[Version comparison data]

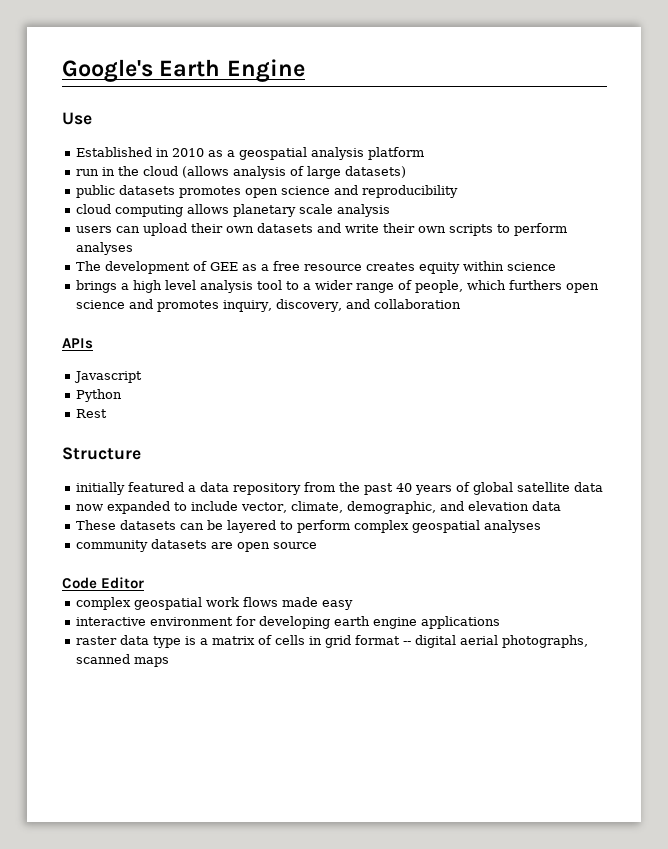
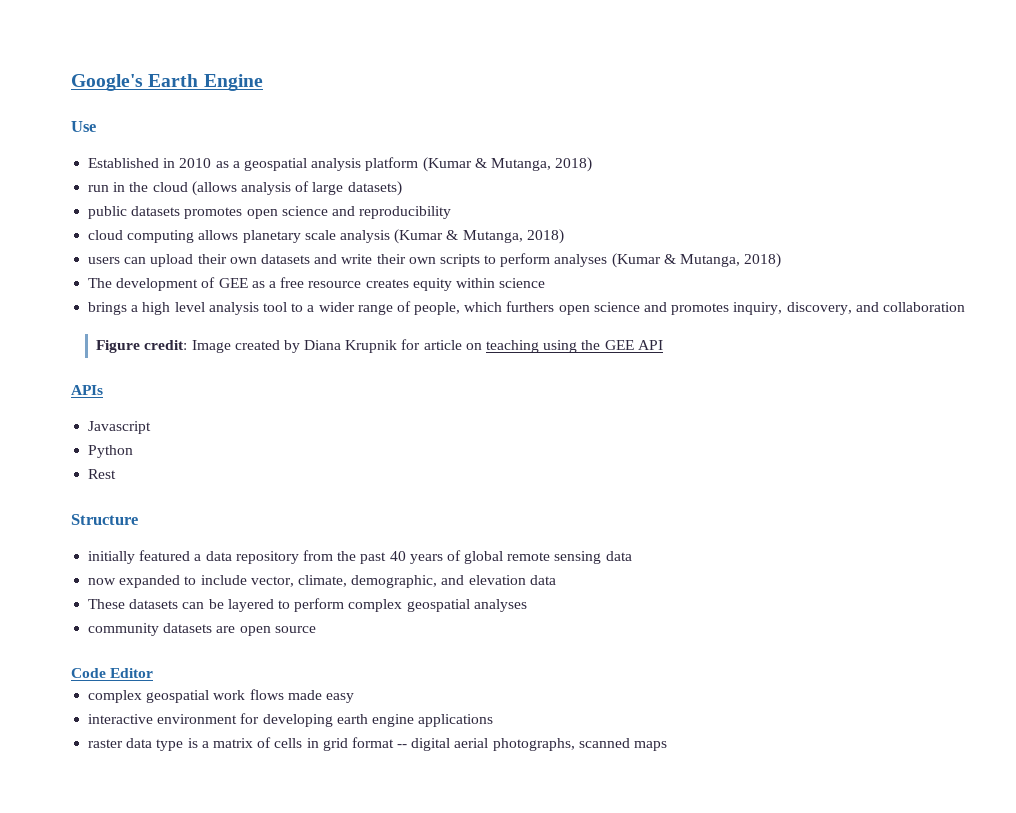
(425, 153) none -> [422,157,593,172] (Kumar & Mutanga, 2018)
(391, 210) none -> [394,229,564,244] (Kumar & Mutanga, 2018)
(134, 248) none -> [611,253,782,268] (Kumar & Mutanga, 2018)
(462, 304) none -> [96,339,663,353] // Figure credit: Image created by Diana Krupnik for article on teaching using the GEE API
[517,482,571,492] satellite -> [507,551,602,564] remote sensing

=== About this task ===
Begin with the line that contains "(391, 210) none" and quote each line after it exactly, stopping after the last line of the data.

=== Task answer ===
(391, 210) none -> [394,229,564,244] (Kumar & Mutanga, 2018)
(134, 248) none -> [611,253,782,268] (Kumar & Mutanga, 2018)
(462, 304) none -> [96,339,663,353] // Figure credit: Image created by Diana Krupnik for article on teaching using the GEE API
[517,482,571,492] satellite -> [507,551,602,564] remote sensing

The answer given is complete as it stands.